マルミヤストア、2009年5月期決算、増収営業減益!

   九州、大分県を地盤とし、36店舗を展開する食品スーパーマーケット、マルミヤストアが2009年5月期の決算を7/9公表した。上場食品スーパーマーケットで5月期決算は大黒天物産とドミーの3社のみであり、大半が2月期、そして3月期に集中しており、珍しい決算月である。その結果であるが、売上高298.19億円(101.4%)、営業利益4.89億円(99.6%:売上対比1.6%)、経常利益5.84億円(105.6%:売上対比1.6%)、当期純利益3.19億円(144.1%:売上対比1.1%)となり、増収ではあったが、営業利益がわずかに減益となった。ただ、経常利益、当期純利益は増益、特に、当期純利益は大幅な増益となる堅調な決算であったといえよう。

   売上高が増収となった要因であるが、今期、マルミヤストアは新店を2店舗、移転増床を2店舗、改装を3店舗実施しており、これらの政策が店舗全体の活性化につながり、増収となったといえよう。その新店であるが、福岡県八女市に八女稲富店を、宮崎県宮崎郡にアタックス清武店をオープンしている。

   この内、アタックス清武店はディスカウント店であり、結果、ディスカウント事業は売上高が60.90億円(107.7%)と、全体よりも伸び率が上昇、全体の売上増に貢献した。ただ、営業利益は76.8%と、落ち込みが大きく、逆に、全体の営業利益を押し下げる要因となり、今後、利益の改善が課題といえよう。一方、主力のスーパーマーケット事業であるが、八女稲富店の新規出店が寄与し、売上高は236.97億円(100.5%)と微増であったが、営業利益は104.1%とそれ以上に伸びており、利益への貢献は大きかったといえよう。

   マルミヤストアの事業構造は、スーパーマーケット事業が全体の79.5%と約80%、ディスカウント事業が全体の20.4%と約20%であり、その他数%という事業構造であるが、今期は売上構成比20%のディスカウントストアの営業利益が約25%ダウンしたことが、相乗積をとると5%の全体への影響となり、結果、スーパーマーケット事業の増益をカバーできなかった要因である。こう見ると、ディスカウント路線は売上は比較的確保しやすいが、利益を確保することは容易ではないといえ、ここがディスカウント事業の難しさといえよう。

   では、その営業利益が減益となった要因であるが、原価は80.07%(昨年80.56%)と0.49ポイント下がっており、結果、売上総利益は19.93%(昨年19.44%)と上昇している。一方、経費、販売費及び一般管理費であるが、18.75%(昨年18.23%)と0.52ポイント上昇しており、結果、差し引き、マーチャンダイジング力は1.18%(昨年1.21%)となり、わずかに、経費の上昇分が原価の改善分を上回り、マイナスとなっている。それにしても、18.75%は食品スーパーマーケットとしては、かなり低い経費比率といえ、ディスカウント事業が全体の経費比率を押し下げているのではないかと推測される。そして、これに、その他営業収入が0.47%(昨年0.47%)のり、結果、営業利益が1.65%(昨年1.68%)と、微妙に昨対を割ったという状況であるが、ほぼ、昨年と同様な数字と見て良いといえよう。ただ、経費の上昇分はやや気になるところであり、特に、ディスカウント事業の経費をどう抑制するか、さらに、売上増をはかり、相対的に固定費を減らすかの判断が必要といえよう。

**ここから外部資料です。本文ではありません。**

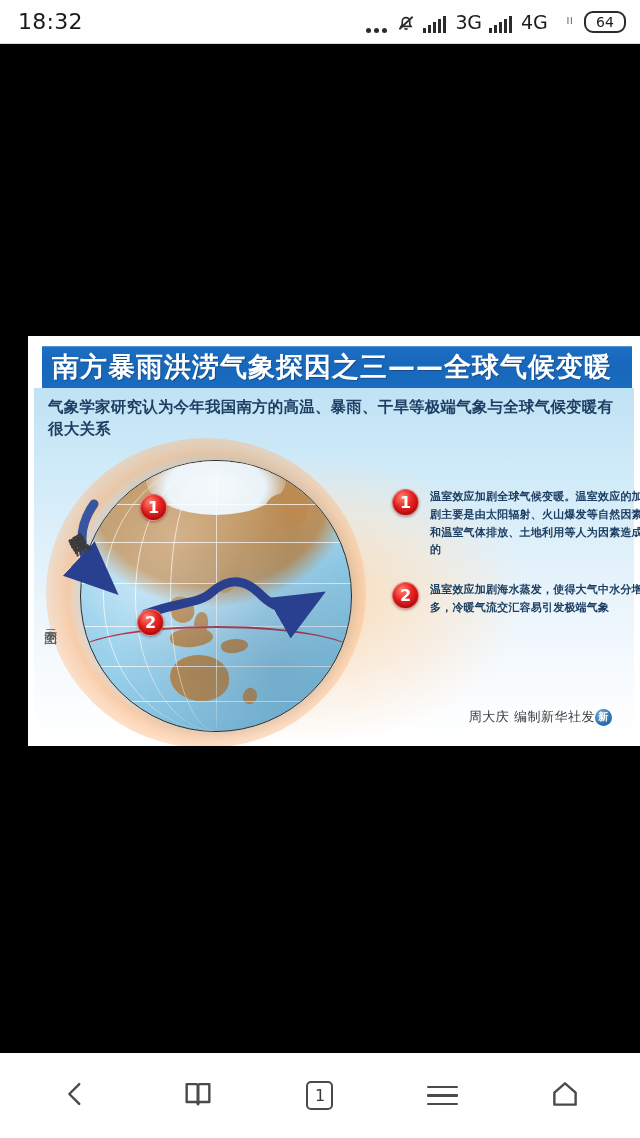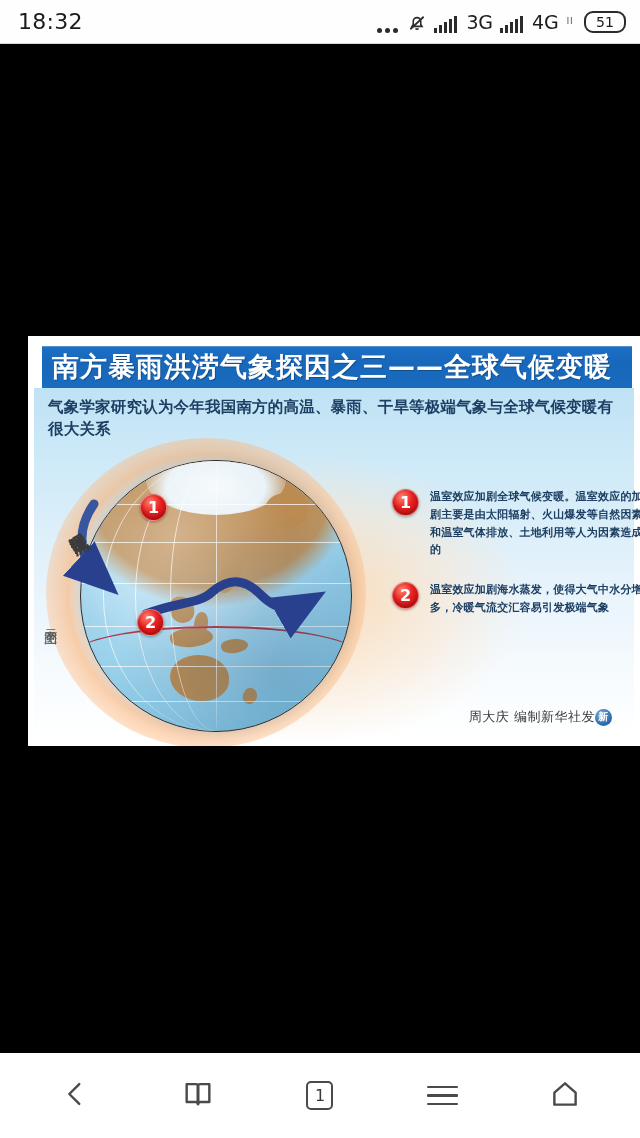--- a/index.html
+++ b/index.html
@@ -32,7 +32,7 @@
   .bars span:nth-child(4) { height: 14px; }
   .bars span:nth-child(5) { height: 17px; }
   .net-label { font-size: 19px; color: #1d1d1d; margin-left: 2px; letter-spacing: -.3px; }
-  .net-sup { font-size: 12px; color: #777; margin-left: 1px; align-self: flex-start; margin-top: 2px;}
+  .net-sup { font-size: 12px; color: #777; margin-left: 12px; align-self: flex-start; margin-top: 2px;}
   .battery {
     border: 2px solid #2b2b2b; border-radius: 9px; height: 22px; min-width: 42px;
     display: flex; align-items: center; justify-content: center; padding: 0 5px;

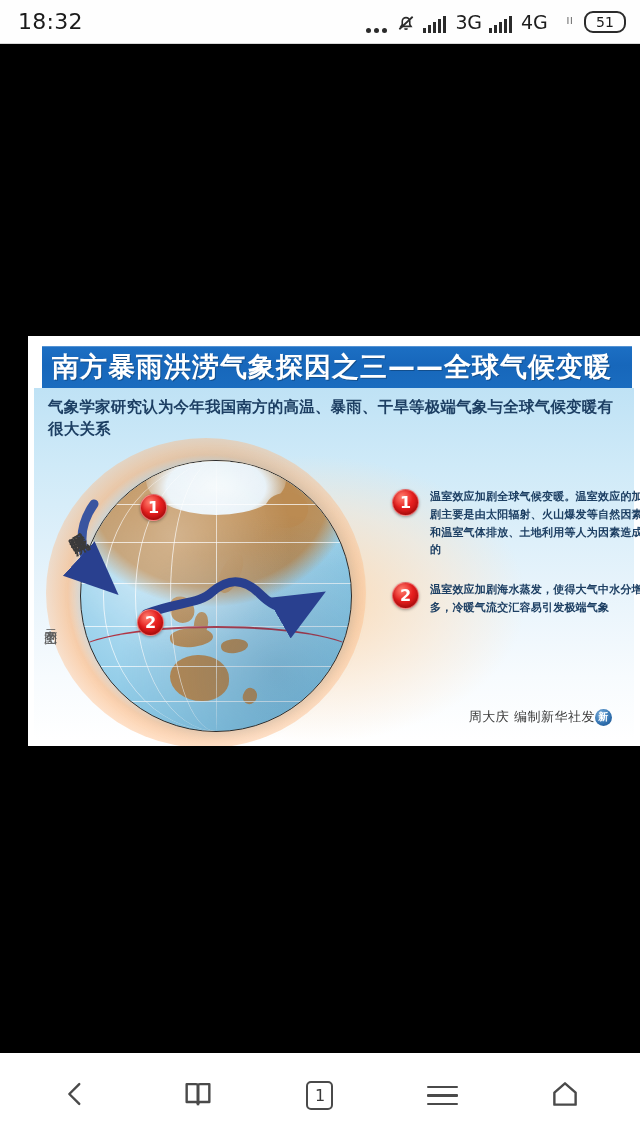--- a/index.html
+++ b/index.html
@@ -239,7 +239,7 @@
       </span>
       <span class="net-label">4G</span>
       <span class="net-sup">ıı</span>
-      <span class="battery">51</span>
+      <span class="battery">64</span>
     </div>
   </div>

   一方、財務面であるが、今期のマルミヤストアの自己資本比率は49.2%(昨年47.3%)と1.9ポイント改善している。その要因を負債面で見てみると、有利子負債が17.63億円(昨年20.43億円)と約3億円削減され、総資産97.35億円に占める割合は18.1%(昨年21.2%)と下がったことが大きいといえよう。実際、財務キャッシュフローを見ると、昨年は有利子負債の返済と借入があったのに対し、今期は返済のみであり、有利子負債が確実に削減されていることがわかる。また、資産の現金及び預金が21.07億円(昨年22.92億円)であるので、実質、有利子負債とバランスがとれており、財務的には大きな負担とはなっていないといえよう。

   これに対して、食品スーパーマーケットの成長にとって最も重要な資産である出店関連の資産、土地、建物、敷金及び保証金の合計であるが、50.87億円(昨年49.08億円)となり、総資産の52.3%となった。ここから、出店余力、自己資本比率から差し引いた数字を見ると、-3.1%となり、ほぼ相殺されている。今後、有利子負債がさらに削減されれば、出店余力もプラスに転じ、自己資本の範囲内で新規出店が可能な財務構造になるといえ、比較的財務は安定しているといえよう。ちなみに、現在の店舗数が36店舗(大分県17店舗、宮崎県11店舗、熊本県4店舗、福岡県4店舗)であるので、1店舗当たりの出店関連の資産は1.41億円と極めて低い出店コストといえ、これが、マルミヤストアの強みのひとつといえよう。

   このように、マルミヤストアの2009年5月期の決算は増収とはなったが、わかずに営業利益が減益となる決算となった。ただ、財務的には比較的安定した基盤ができており、自己資本比率も安定しており、今後、安定的な新規出店による成長は可能といえ、売上好調なディスカント事業に加え、売上高の約80%を占めるスーパーマーケット事業の活性化をどうはかるかが課題といえよう。今後、マルミヤストアがスーパーマーケット事業の既存店の活性化にどのように取り組んでゆくかに注目したい。